Madagascar possède deux ingrédients clés qui l’aideront à en tirer profit : l’un des coûts de main-d’œuvre les plus bas au monde et l’âge de sa population dont 75 % a moins de 25 ans. Selon la Banque mondiale, l’industrie manufacturière ne représente qu’environ 10 % du PIB total en Afrique, en moyenne, ce qui est bien inférieur à toute région en développement. Je pense qu’un accord de libre-échange réussi peut contribuer à réduire cet écart en utilisant notre compétitivité sur le marché pour développer notre secteur manufacturier plus qualifié, ou spécialisé, qui génèrera davantage d’emplois bien rémunérés, en particulier pour les jeunes, réduisant ainsi la pauvreté à Madagascar.

Selon moi, il ne fait aucun doute que ce grand marché profitera à l’Afrique en termes de gains de bien-être, même si, malheureusement, ces gains ne seront pas distribués proportionnellement. Par conséquent, je le répète, il est obligatoire de faire pression pour que des politiques complémentaires soient mises en œuvre afin de soutenir les pays qui subiront des pertes économiques malgré cet accord.

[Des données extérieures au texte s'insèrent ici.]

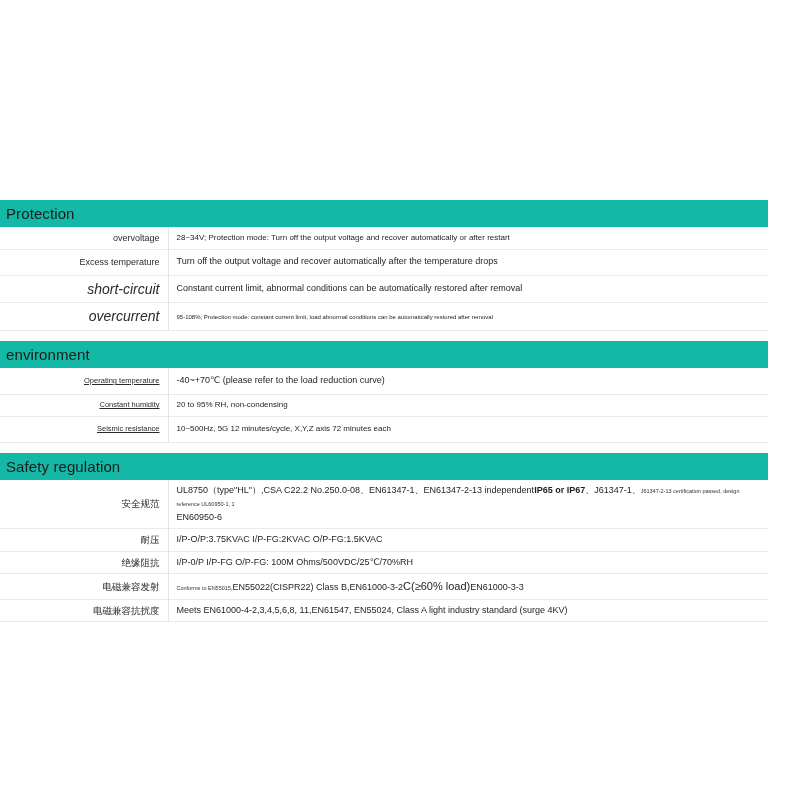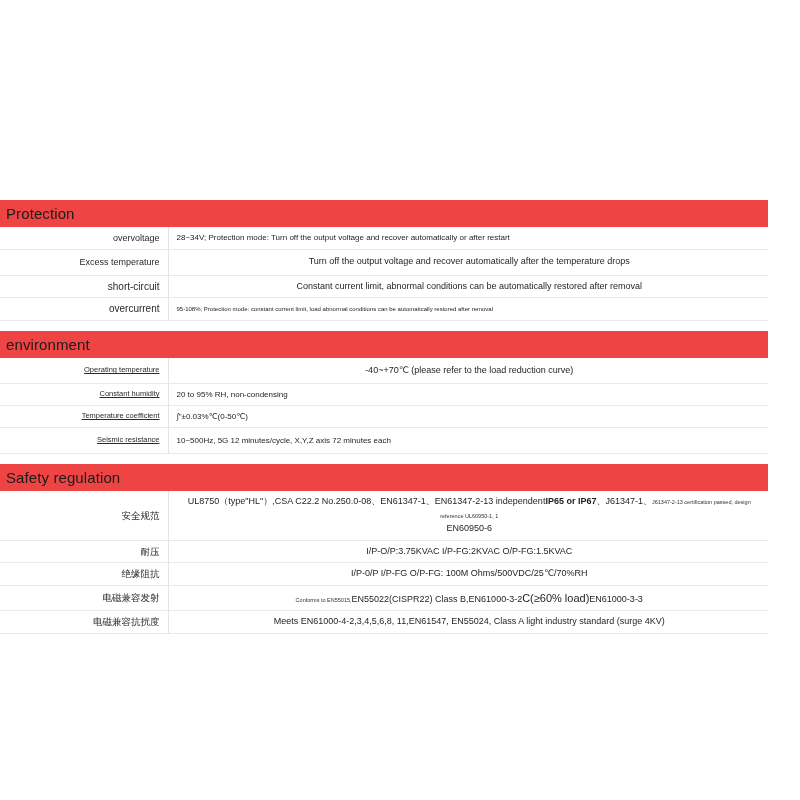"Protection" .section-header { background: #ef4444 -> #14b8a6 }
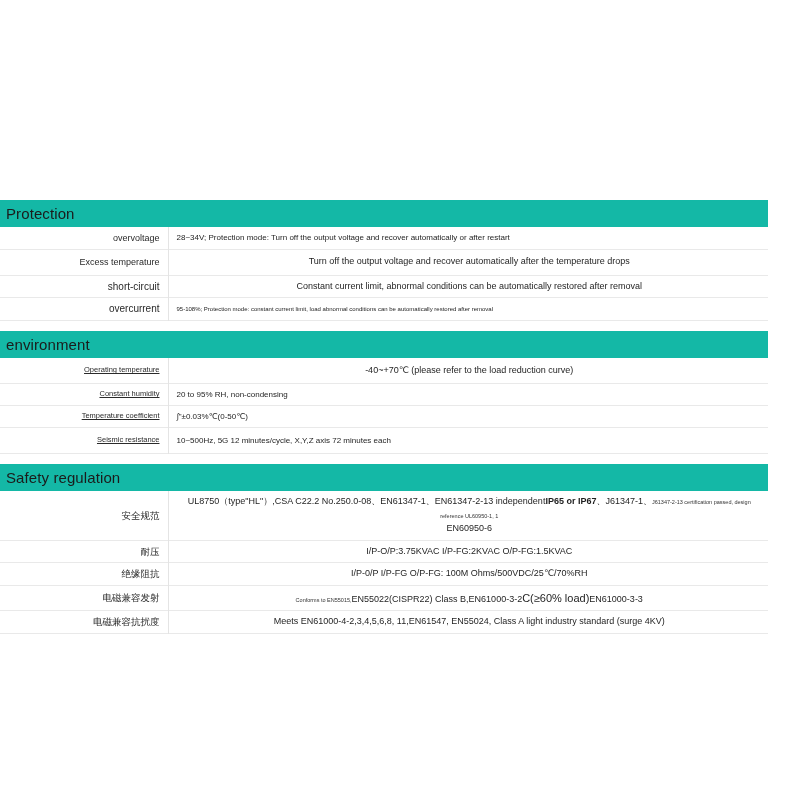"Turn off the output voltage" .val-md { text-align: center -> none }
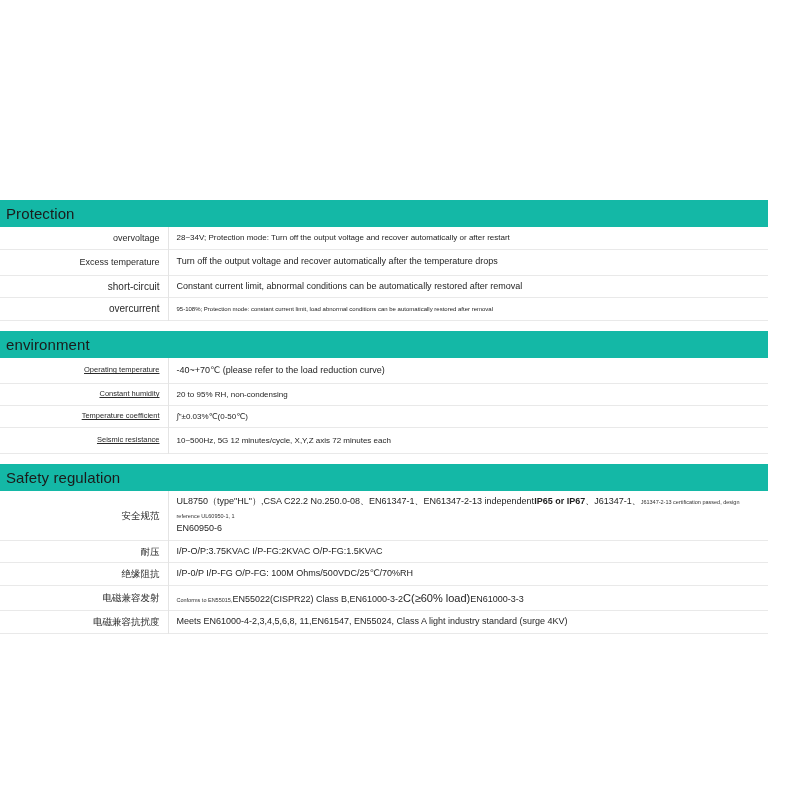"short-circuit" .lbl-md { font-size: 10px -> 14px; font-style: none -> italic }
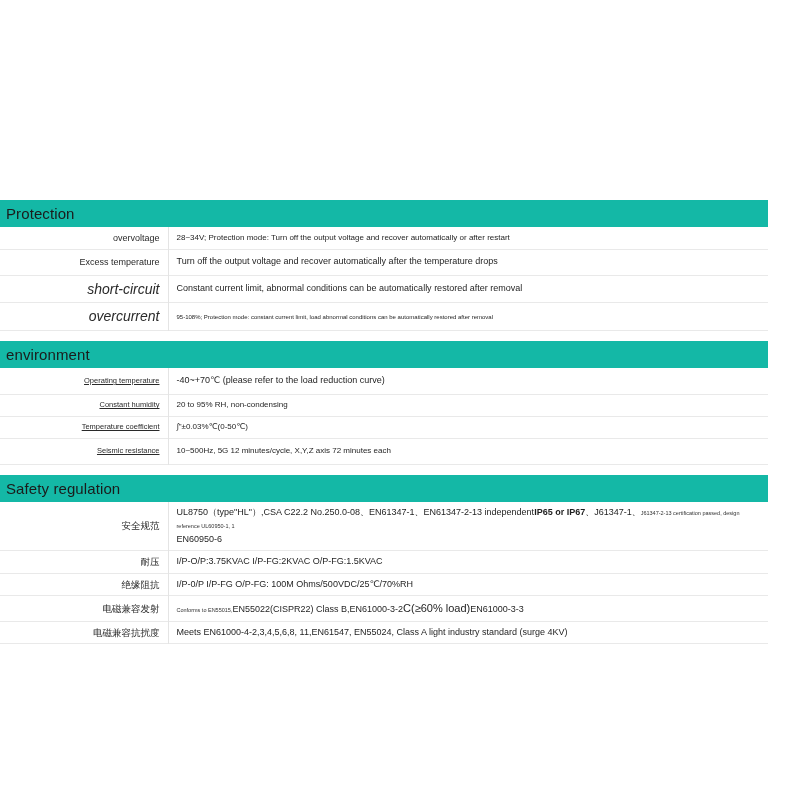"Temperature coefficient" tr.row-h-sm { html: <tr> <td>Temperature coefficient</td> <td>∫"±0.03%℃(0-50℃)</td> </tr> -> none }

Les producteurs africains ne risquent-ils pas d’être lésés par des homologues étrangers venus profiter de la Zlecaf ?

C’est une éventualité, comme pour tout autre accord de libre-échange. Néanmoins, celui-ci est très avantageux pour les producteurs locaux. À mon avis, les bénéfices l’emportent sur le risque. Avec la levée des restrictions, vous encouragez les investissements étrangers. Cette nouvelle entrée de capitaux permet aux industries locales – par le biais de partenariats avec des investisseurs étrangers – d’accéder à des compétences de base et de développer de nouvelles capacités afin de devenir rapidement compétitives sur de nouveaux marchés, tout en stimulant les économies nationales.